Dans les faits, c’est un plébiscite. Politiquement, c’est plus nuancé. Pas d’adversaire, pas de rivalité, pas de duel. Le chemin vers le second mandat ressemblait davantage à une formalité bureaucratique qu’à une véritable compétition électorale. Les candidatures alternatives n’ont jamais franchi la barrière des parrainages, laissant Eto’o seul sur le terrain — un terrain qu’il maîtrise parfaitement.
Cette absence d’opposition crédible nourrit déjà les critiques d’un processus « réglé d’avance », où les règles du jeu semblent toujours glisser en faveur du président sortant.

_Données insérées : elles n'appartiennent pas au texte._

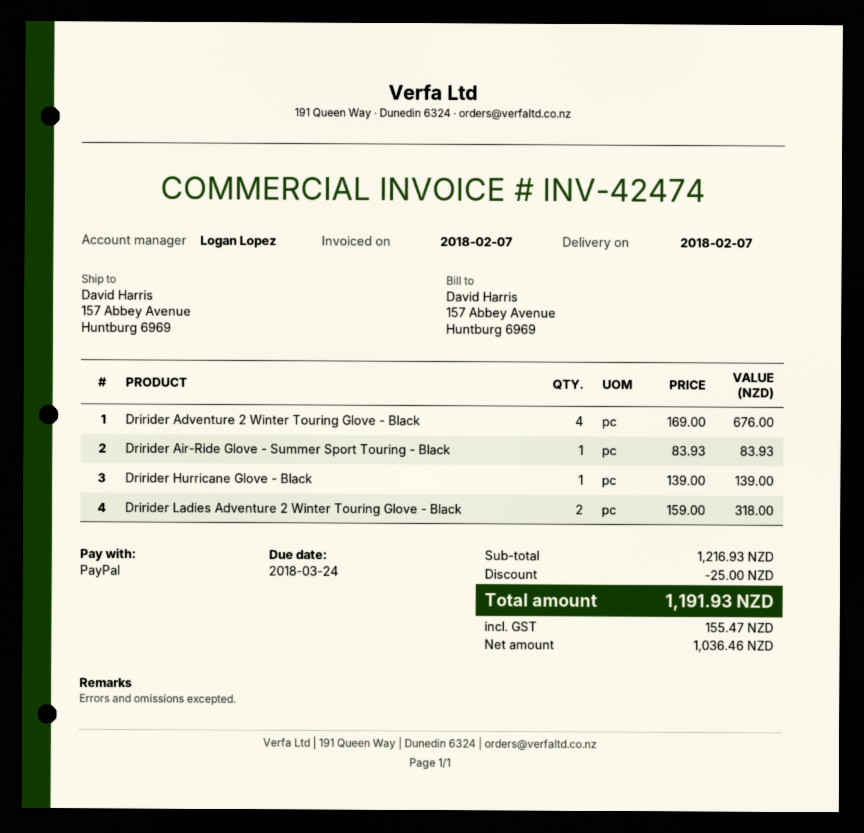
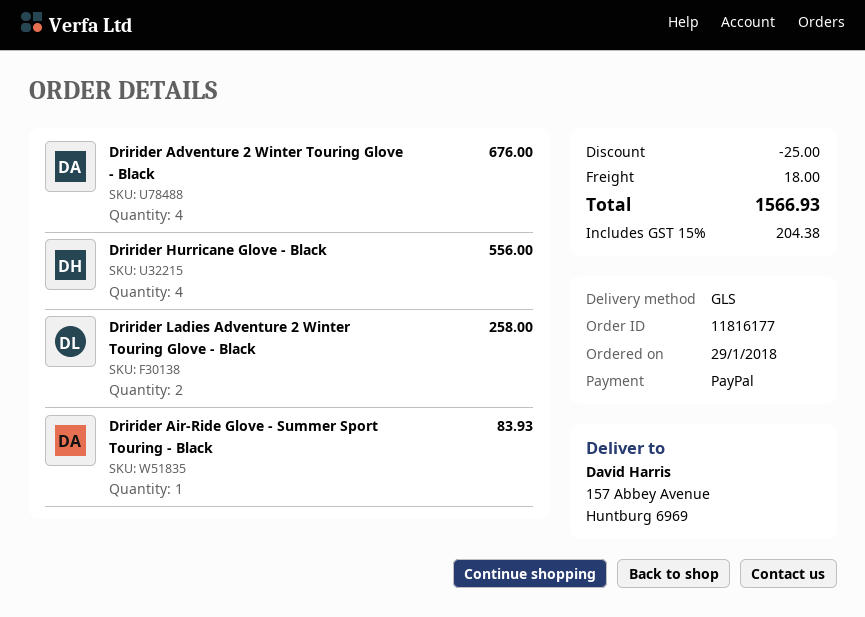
Dririder Hurricane Glove - Black: 1 for 139.00 -> 4 for 556.00
Dririder Ladies Adventure 2 Winter Touring Glove - Black: 2 for 318.00 -> 2 for 258.00
shipping: none -> 18.00
tax: 155.47 -> 204.38
total: 1191.93 -> 1566.93

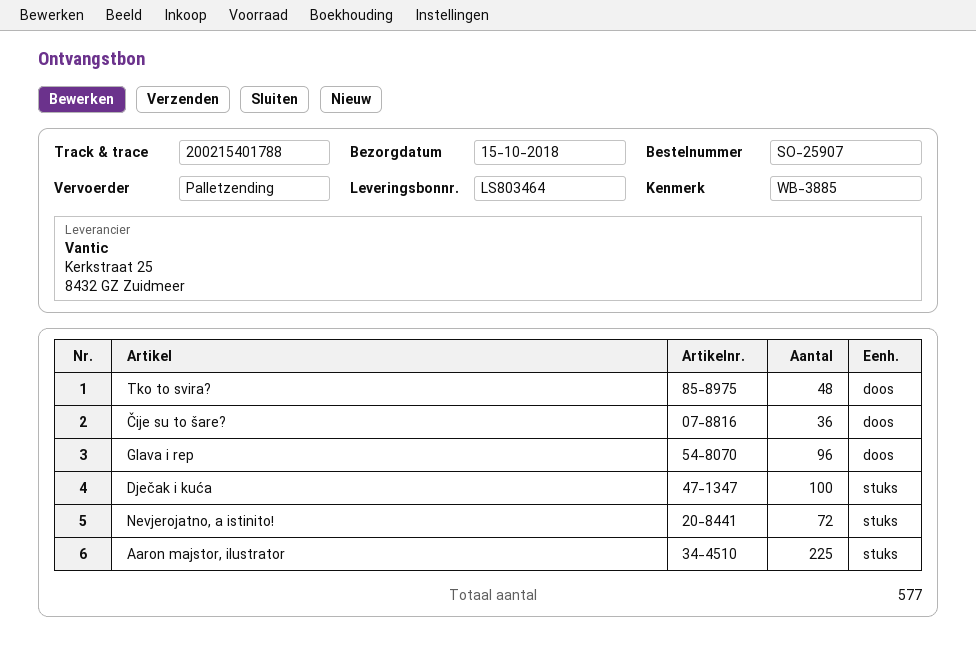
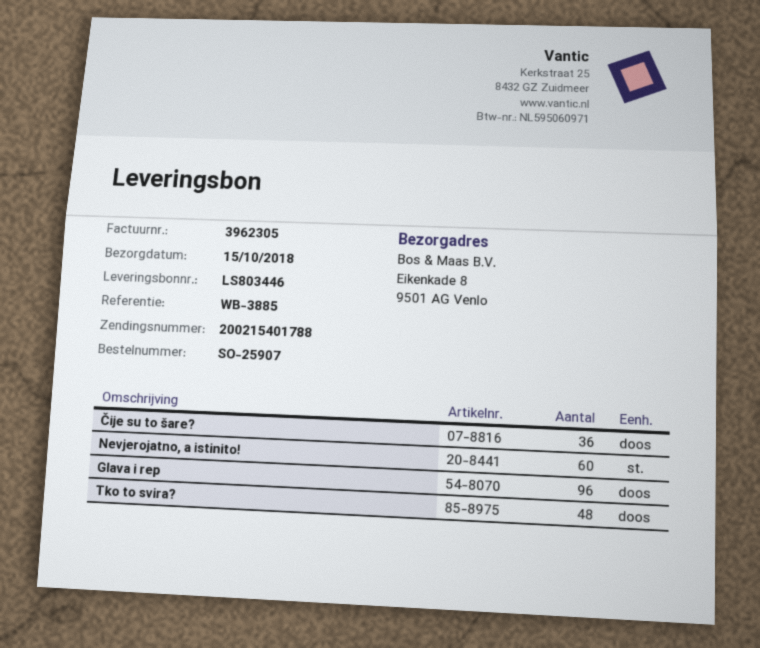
delivery note number: LS803464 -> LS803446
Dječak i kuća: 100 -> none
Nevjerojatno, a istinito!: 72 -> 60
Aaron majstor, ilustrator: 225 -> none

Un contexte électrique qui ne disparaît pas avec les applaudissements
La réélection intervient au terme de plusieurs mois de tensions ouvertes entre la Fécafoot et le ministère des Sports, qui avait tenté de stopper le processus électoral en dénonçant des irrégularités. La fédération a tenu bon, s’appuyant sur les textes internationaux pour imposer son autonomie et maintenir la date du scrutin.
Si cette réaffirmation de pouvoir a renforcé la stature d’Eto’o, elle a aussi laissé derrière elle un paysage institutionnel fracturé, où méfiance et rivalités n’ont rien perdu de leur vigueur.
Eto’o face à son bilan : la continuité n’efface pas les interrogations
Ce second mandat s’ouvre avec un constat clair : le football camerounais n’a pas retrouvé la stabilité ni les performances promises en 2021. Entre polémiques internes, tensions avec certains clubs, épisodes judiciaires et résultats sportifs en dents de scie, le premier mandat n’a pas été un long fleuve tranquille.
Les attentes sont désormais plus élevées, la tolérance au chaos beaucoup plus faible. Eto’o devra choisir entre consolider un système critiqué pour son opacité ou ouvrir la porte à une gouvernance plus consensuelle, un exercice délicat pour un leader habitué à l’autorité directe.